To lay the foundation for the comprehensive genome comparison and construct a convincing phylogenetic tree of the AA-genome Oryza species, the IRGSP, OMAP, and other genome sequencing projects were funded to provide high-quality genome research and generate a large array of publicly available genomic resources. Genome-sequencing of O. rufipogon, O. glaberrima, and O. longistaminata was completed by OMAP in 2012, 2014, and 2015, respectively (Huang et al., 2012c; Wang et al., 2014; Zhang et al., 2015), and the other genomes will be released in the near future. These genomes provide the opportunity to compare the genomes and elucidate the convincing phylogenetic relationships of all AA-group species. Based on 2305 one-to-one, single-copy orthologous genes from these genomes, the robust phylogeny of these species was constructed (Zhang et al., 2014). The evolutionary relationships are consistent with the calculated phylogeny of all AA-genome Oryza species in previous study (Zhu et al., 2014). Using the large gene set, the divergence times between AA and FF genomes was dated 35.3 million years (Myr). The divergence time between O. barthii and O. glaberrima is 0.26 Myr, and the divergence time between O. sativa and O. nivara is 1.2 Myr (Zhang et al., 2014).

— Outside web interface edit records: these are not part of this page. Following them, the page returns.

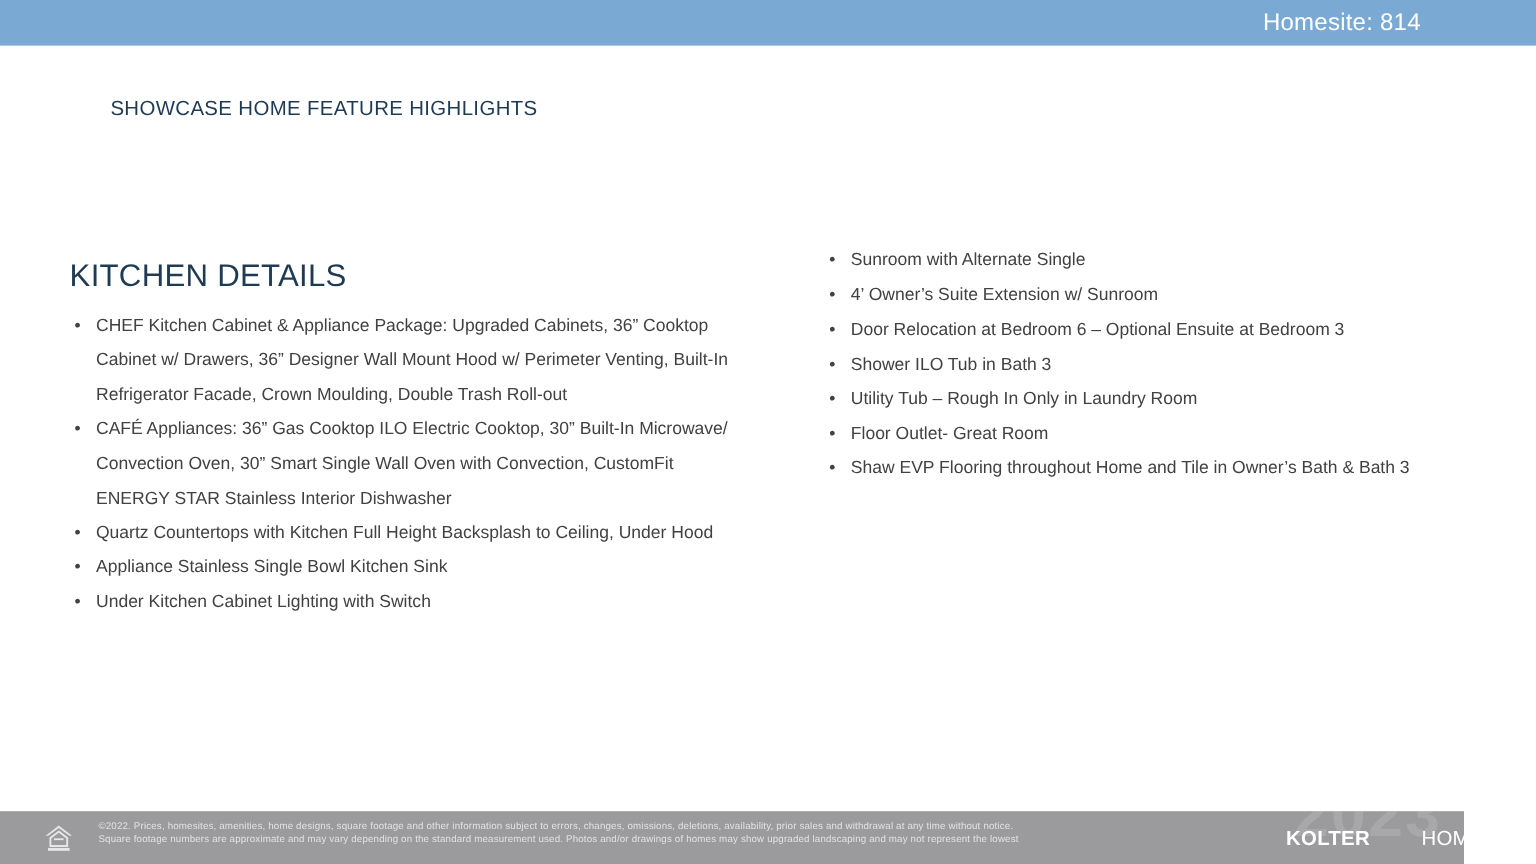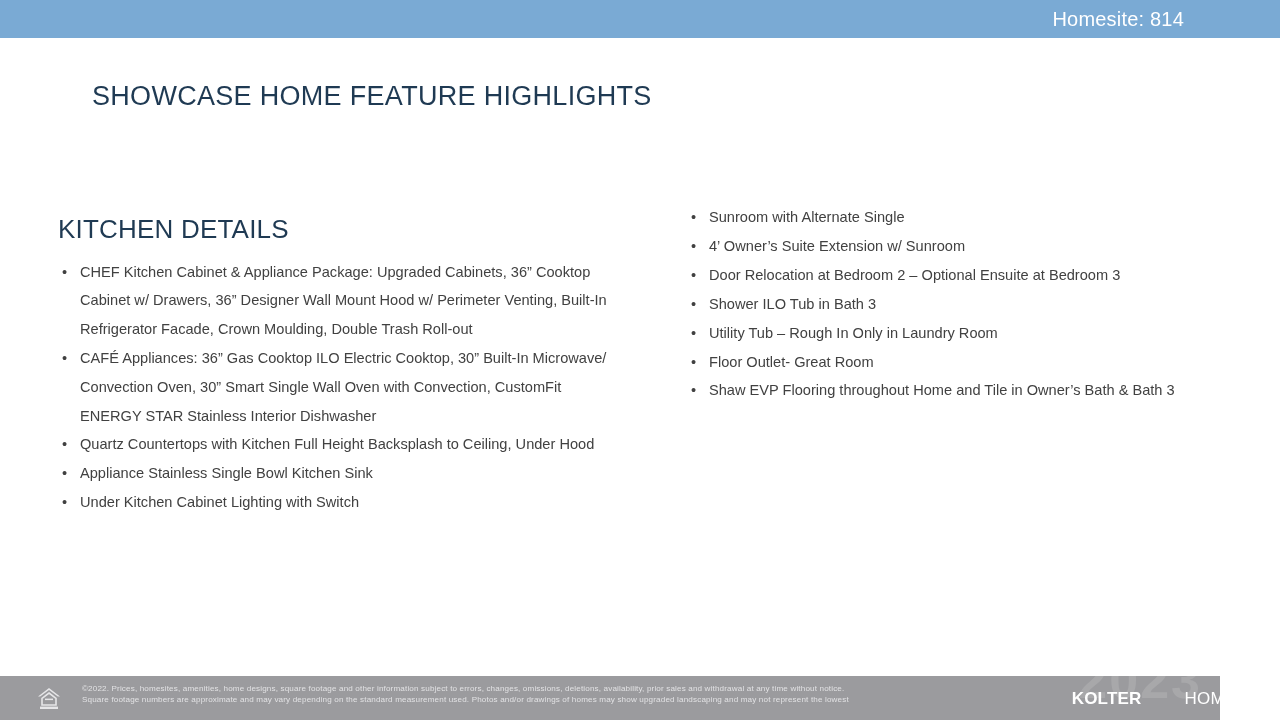--- a/index.html
+++ b/index.html
@@ -33,21 +33,21 @@
     font-weight: 400;
     letter-spacing: 0.2px;
     white-space: nowrap;
   }
 
   
   .slide-title {
     position: absolute;
     left: 92px;
     top: 81px;
-    font-size: 27px;
+    font-size: 17px;
     color: #1f3a53;
     letter-spacing: 0.3px;
     white-space: nowrap;
   }
 
   
   .column {
     position: absolute;
     top: 203px;
   }
@@ -188,21 +188,21 @@
     <li>
       <span class="bullet-dot">•</span>
       <span class="li-text">Sunroom with Alternate Single</span>
     </li>
     <li>
       <span class="bullet-dot">•</span>
       <span class="li-text">4’ Owner’s Suite Extension w/ Sunroom</span>
     </li>
     <li>
       <span class="bullet-dot">•</span>
-      <span class="li-text">Door Relocation at Bedroom 2 – Optional Ensuite at Bedroom 3</span>
+      <span class="li-text">Door Relocation at Bedroom 6 – Optional Ensuite at Bedroom 3</span>
     </li>
     <li>
       <span class="bullet-dot">•</span>
       <span class="li-text">Shower ILO Tub in Bath 3</span>
     </li>
     <li>
       <span class="bullet-dot">•</span>
       <span class="li-text">Utility Tub – Rough In Only in Laundry Room</span>
     </li>
     <li>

2.2. Phylogenetics of Asian cultivated rice
As a predominantly autogamous species, gene flow of Asian cultivated rice is restricted. Because of fewer opportunities for cross-pollination, the phylogeny of rice may be affected by the natural distribution of the ancestral species, as well as domestication and artificial selection. As a result, the geographically or ecologically distinct groups of rice, indica and japonica subspecies, which are mainly grown in tropical Asia and temperate East Asia, respectively, are expected to show greater genetic differentiation than that in the outcrossing species. At all levels of analysis, including morphological, physiological, and molecular, the differences between the indica and japonica subspecies are quite significant (Oka and Morishima, 1982).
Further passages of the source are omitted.